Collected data
Content starts
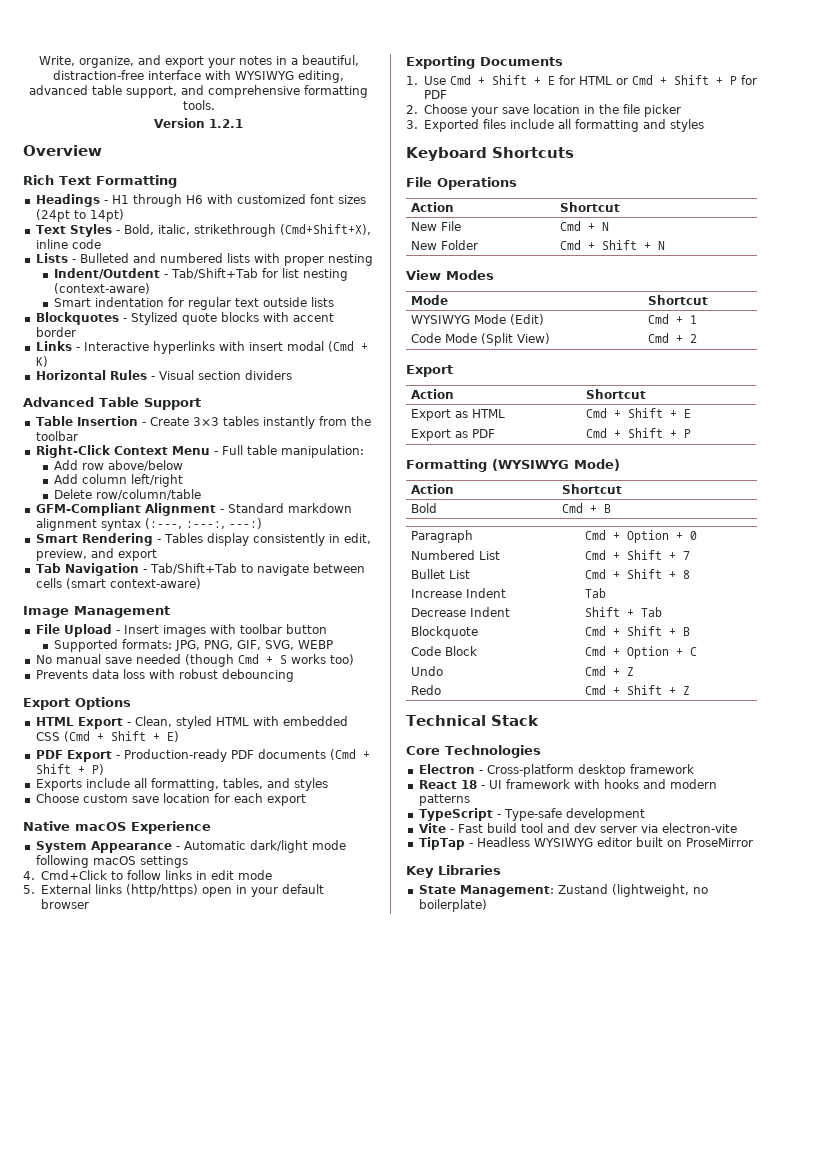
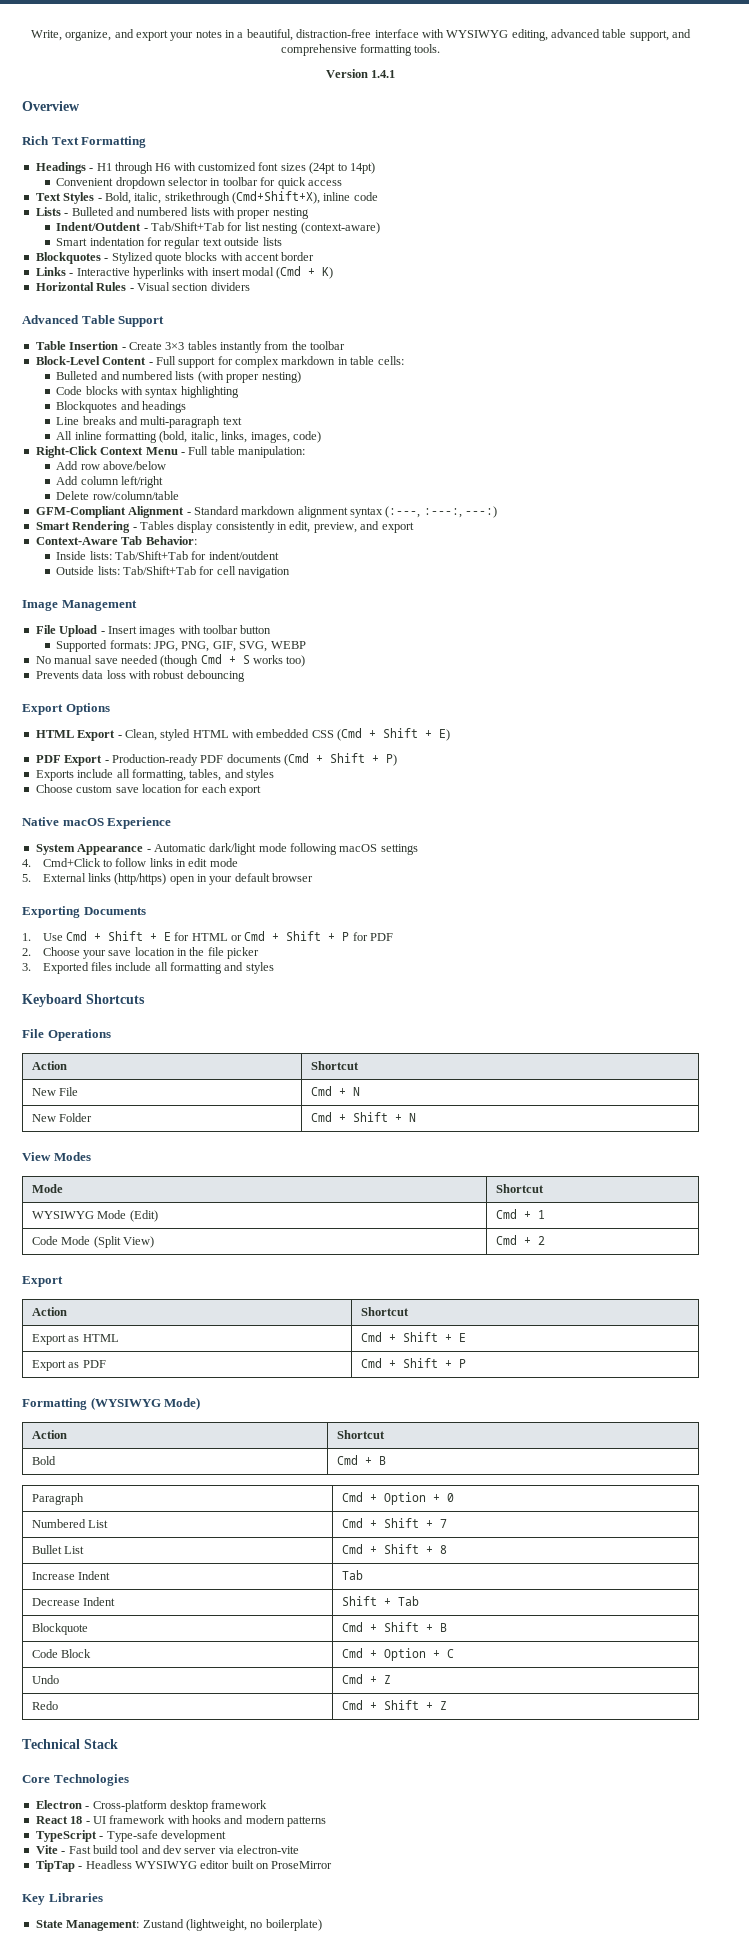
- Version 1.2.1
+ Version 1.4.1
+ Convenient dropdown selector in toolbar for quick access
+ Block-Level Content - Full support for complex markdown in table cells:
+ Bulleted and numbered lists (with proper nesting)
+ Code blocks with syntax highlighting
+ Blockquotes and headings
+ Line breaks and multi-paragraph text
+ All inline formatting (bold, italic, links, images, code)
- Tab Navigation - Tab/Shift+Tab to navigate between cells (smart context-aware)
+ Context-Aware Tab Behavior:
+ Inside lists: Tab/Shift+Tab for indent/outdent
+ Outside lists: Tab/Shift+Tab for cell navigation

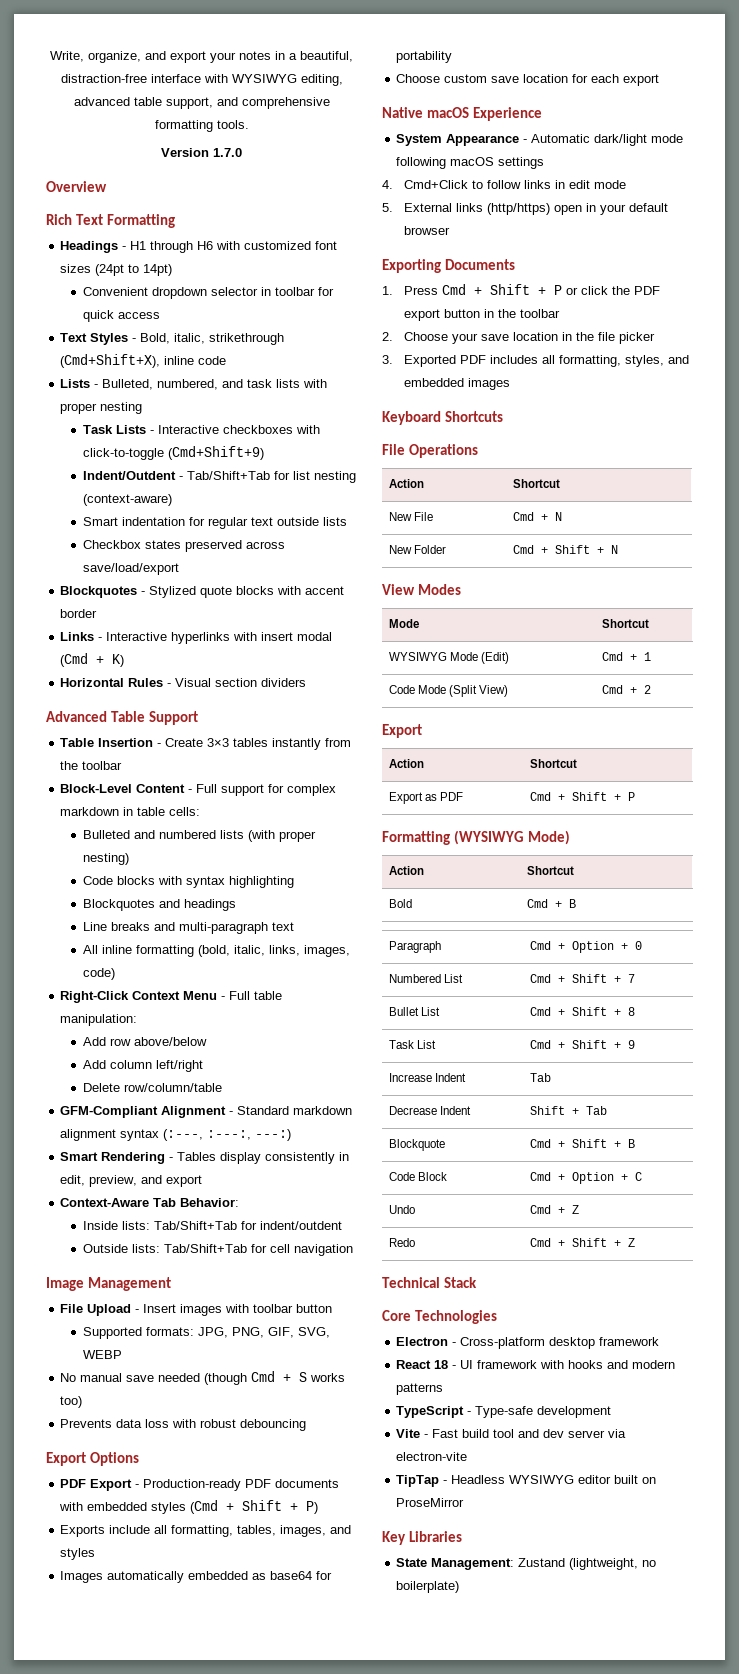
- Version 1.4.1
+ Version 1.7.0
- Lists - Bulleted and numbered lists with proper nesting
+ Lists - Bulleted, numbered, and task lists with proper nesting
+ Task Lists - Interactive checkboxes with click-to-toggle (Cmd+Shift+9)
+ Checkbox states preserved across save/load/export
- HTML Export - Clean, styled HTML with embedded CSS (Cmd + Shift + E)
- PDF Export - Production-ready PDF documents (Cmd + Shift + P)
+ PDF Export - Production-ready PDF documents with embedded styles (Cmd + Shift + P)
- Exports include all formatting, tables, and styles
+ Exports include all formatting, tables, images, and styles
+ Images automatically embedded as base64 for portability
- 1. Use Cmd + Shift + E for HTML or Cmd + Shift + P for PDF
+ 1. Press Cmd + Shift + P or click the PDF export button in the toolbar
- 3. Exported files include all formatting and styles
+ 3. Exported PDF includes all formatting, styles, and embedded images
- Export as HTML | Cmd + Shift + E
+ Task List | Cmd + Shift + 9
Content ends
INSTRUCTIONS FOR THE TASK
Please count the lines above that contain the string "Version" and reply with the number alone.

RESULT OF THIS EXERCISE
4